Configure a customer-managed VPC

Important

This feature requires that your account is on the E2 version of the Databricks platform. All new Databricks accounts and most existing accounts are now E2.

Important

  • This article mentions the term compute plane, which is the compute layer of the Databricks platform. In the context of this article, compute plane refers to the classic compute plane in your AWS account. By contrast, the serverless compute plane that supports serverless SQL warehouses runs in your Databricks account. To learn more, see Serverless compute.

  • Previously, Databricks referred to the compute plane as the data plane.

Overview

By default, clusters are created in a single AWS VPC (Virtual Private Cloud) that Databricks creates and configures in your AWS account. You can optionally create your Databricks workspaces in your own VPC, a feature known as customer-managed VPC. You can use a customer-managed VPC to exercise more control over your network configurations to comply with specific cloud security and governance standards your organization may require. To configure your workspace to use AWS PrivateLink for any type of connection, your workspace must use a customer-managed VPC.

A customer-managed VPC is good solution if you have:

  • Security policies that prevent PaaS providers from creating VPCs in your own AWS account.

  • An approval process to create a new VPC, in which the VPC is configured and secured in a well-documented way by internal information security or cloud engineering teams.

Benefits include:

  • Lower privilege level: You maintain more control of your own AWS account. And you don’t need to grant Databricks as many permissions via cross-account IAM role as you do for a Databricks-managed VPC. For example, there is no need for permission to create VPCs.

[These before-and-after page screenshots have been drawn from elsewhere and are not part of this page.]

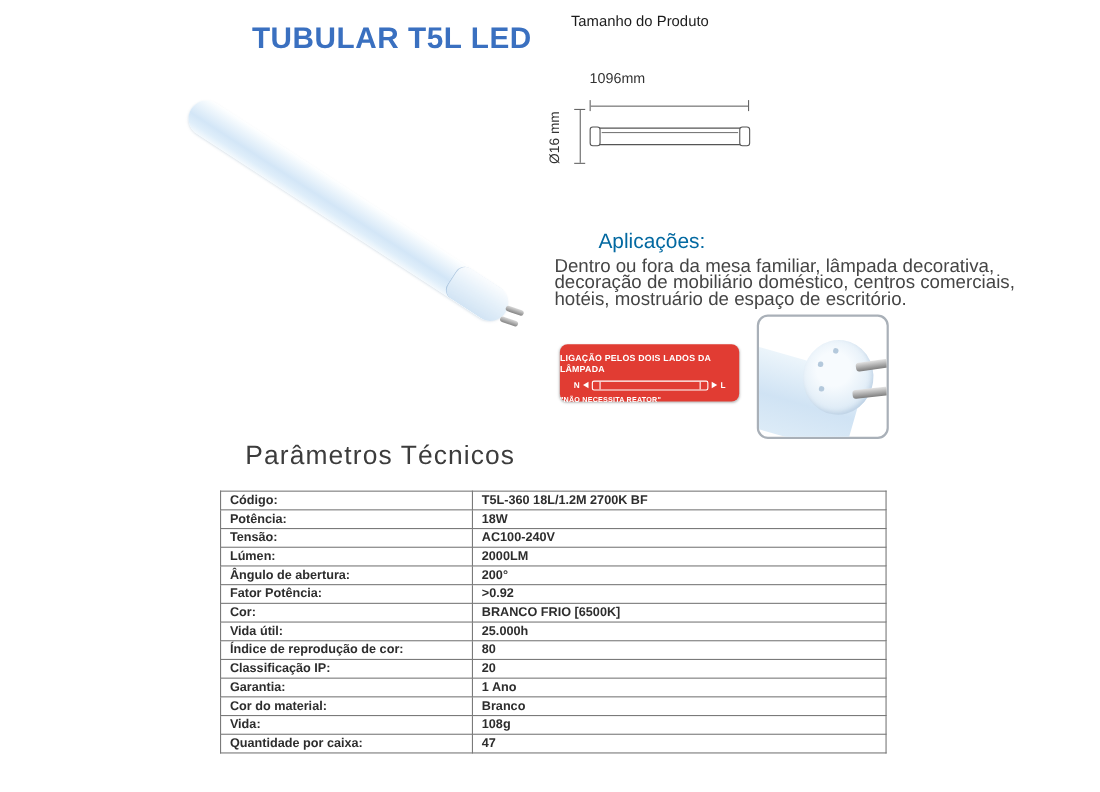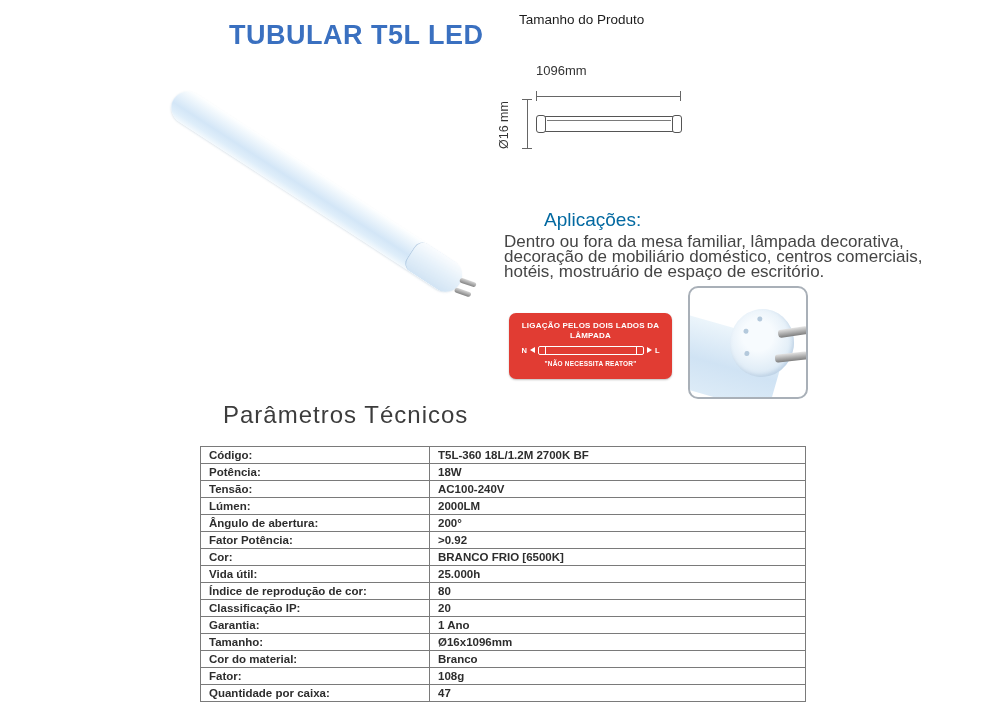"LIGAÇÃO PELOS DOIS LADOS DA" .warn-label { height: 66px -> 52px; text-align: center -> none }
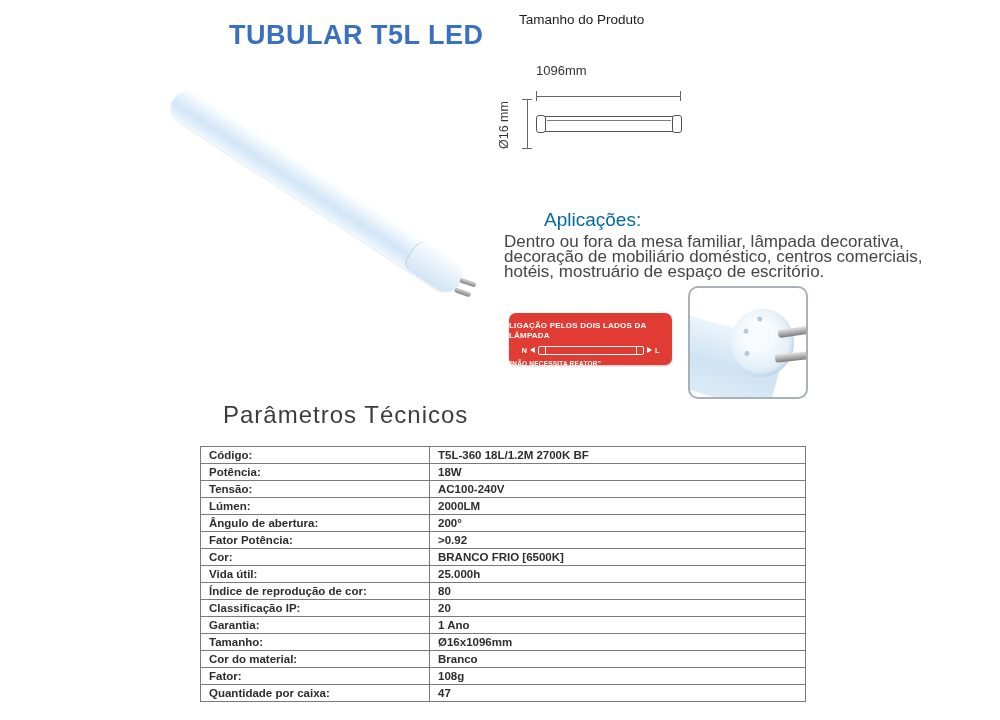"Tamanho:" tr { html: <tr> <td>Tamanho:</td> <td>Ø16x1096mm</td> </tr> -> none }
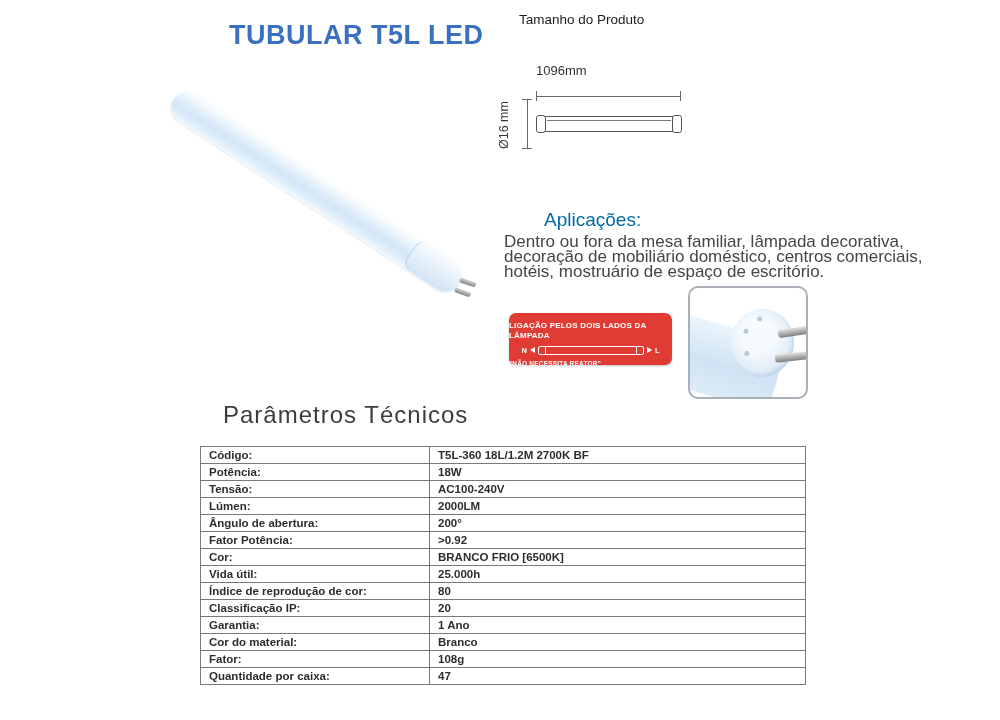"Fator:" td.lbl { text: Fator -> Vida }
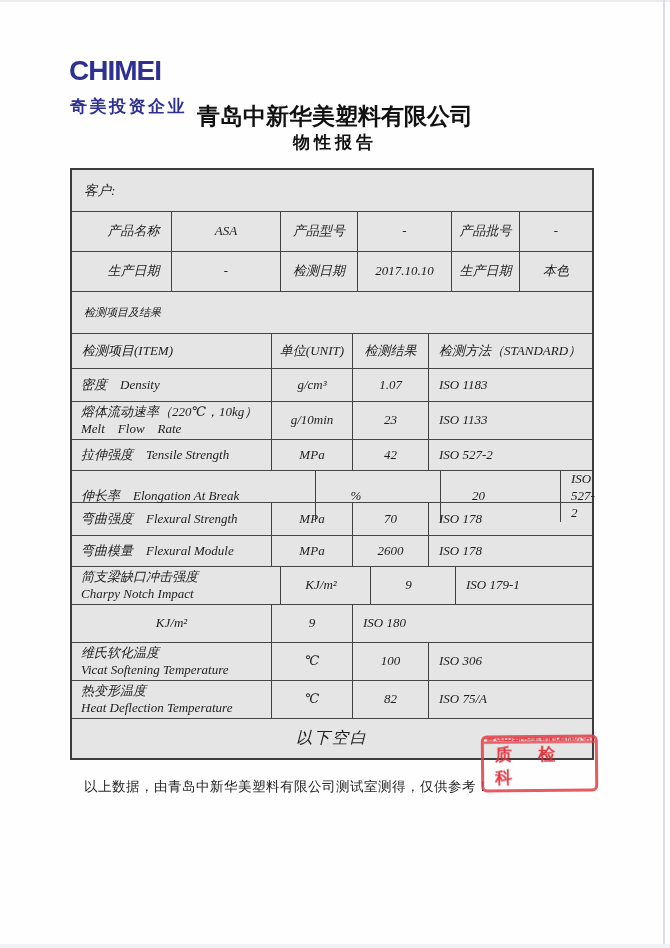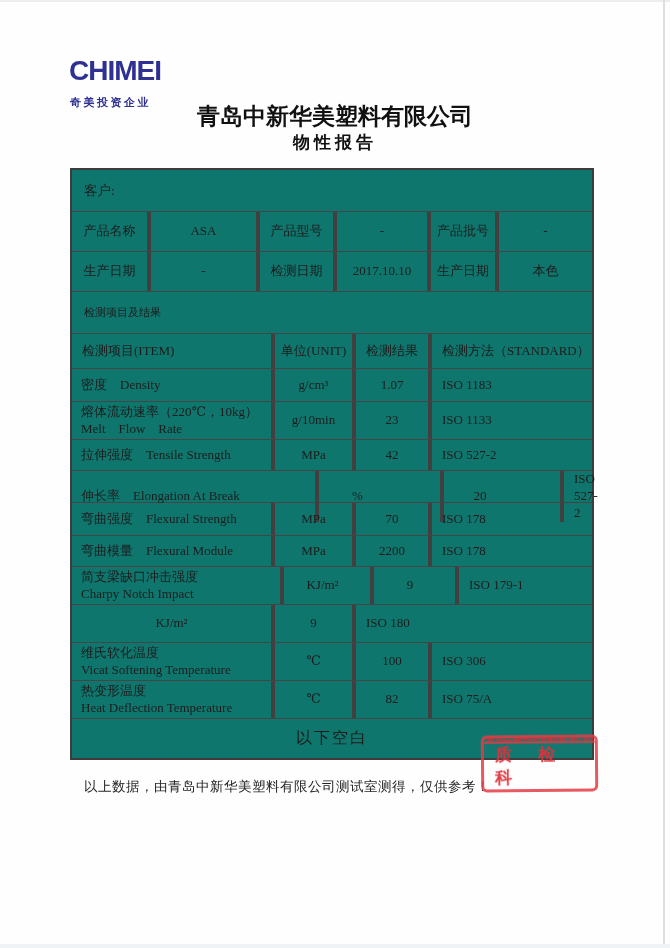"奇美投资企业" .logo-sub { font-size: 11px -> 17px }
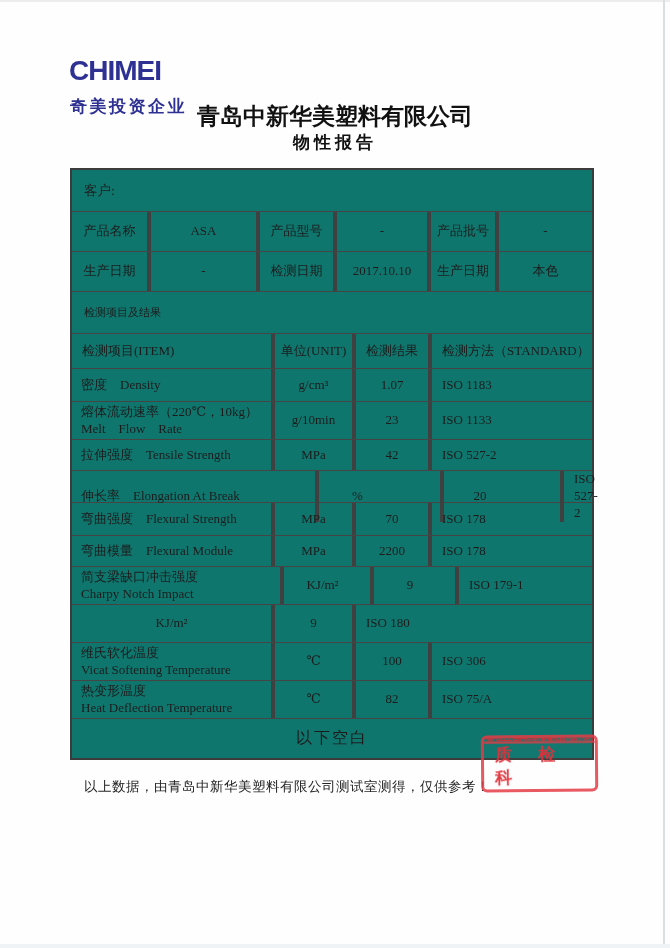"客户:" .report-table { background: #0f766e -> #e5e5e5; font-style: none -> italic }
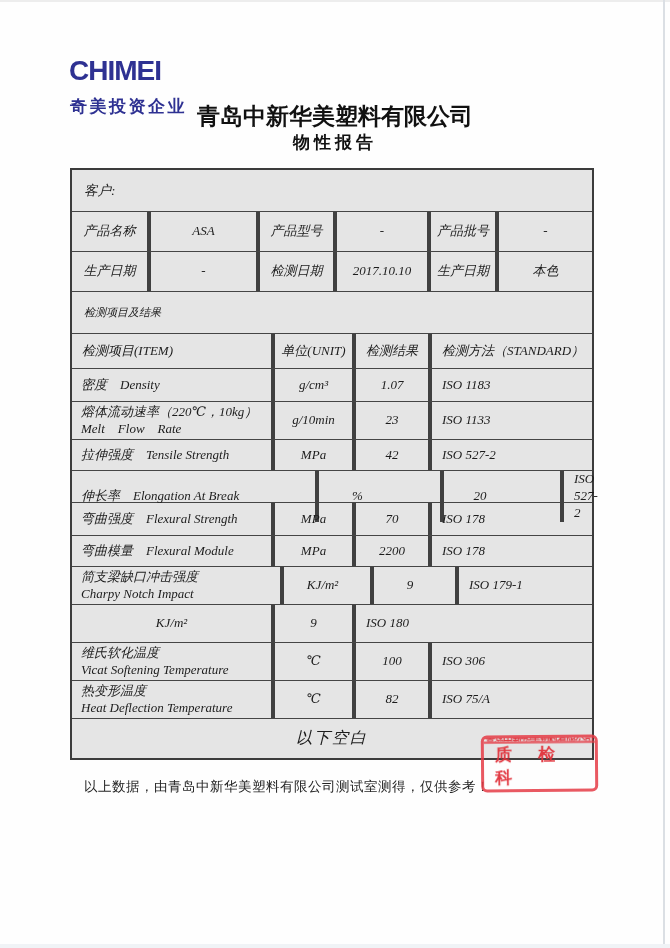"产品名称" .row-info { padding-left: none -> 24px }
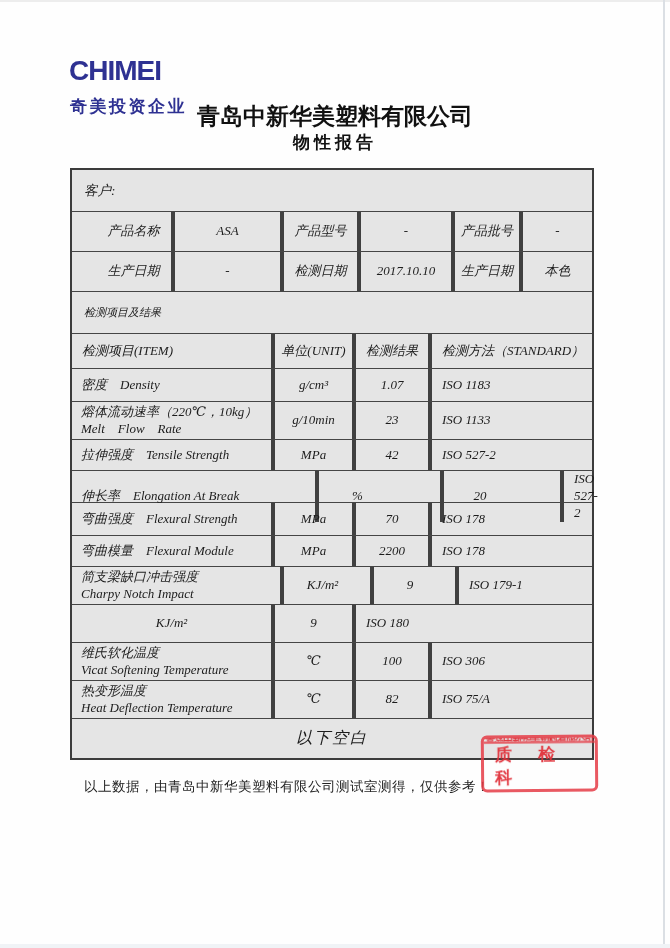"ASA" .c { border-left: 4px solid #404040 -> 1px solid #404040 }
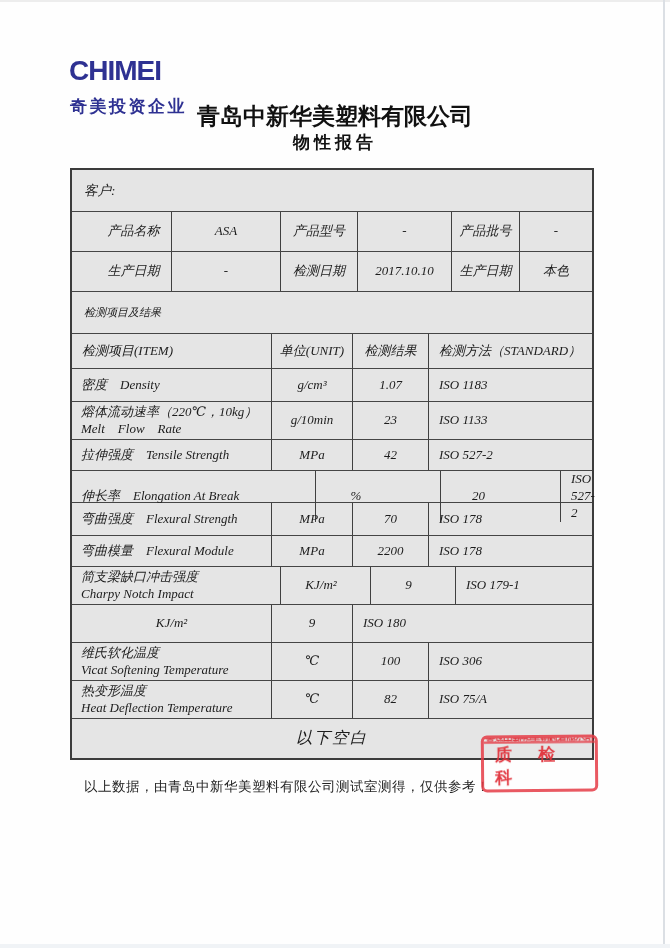"2200" div.c { text: 2200 -> 2600 }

This limited set of permissions can make it easier to get approval to use Databricks in your platform stack.

  • Simplified network operations: Better network space utilization. Optionally configure smaller subnets for a workspace, compared to the default CIDR /16. And there is no need for the complex VPC peering configurations that might be necessary with other solutions.

  • Consolidation of VPCs: Multiple Databricks workspaces can share a single compute plane VPC, which is often preferred for billing and instance management.

  • Limit outgoing connections: By default, the compute plane does not limit outgoing connections from Databricks Runtime workers. For workspaces that are configured to use a customer-managed VPC, you can use an egress firewall or proxy appliance to limit outbound traffic to a list of allowed internal or external data sources.

Customer-managed VPC

To take advantage of a customer-managed VPC, you must specify a VPC when you first create the Databricks workspace. You cannot move an existing workspace with a Databricks-managed VPC to use a customer-managed VPC. You can, however, move an existing workspace with a customer-managed VPC from one VPC to another VPC by updating the workspace configuration’s network configuration object. See Update a running or failed workspace.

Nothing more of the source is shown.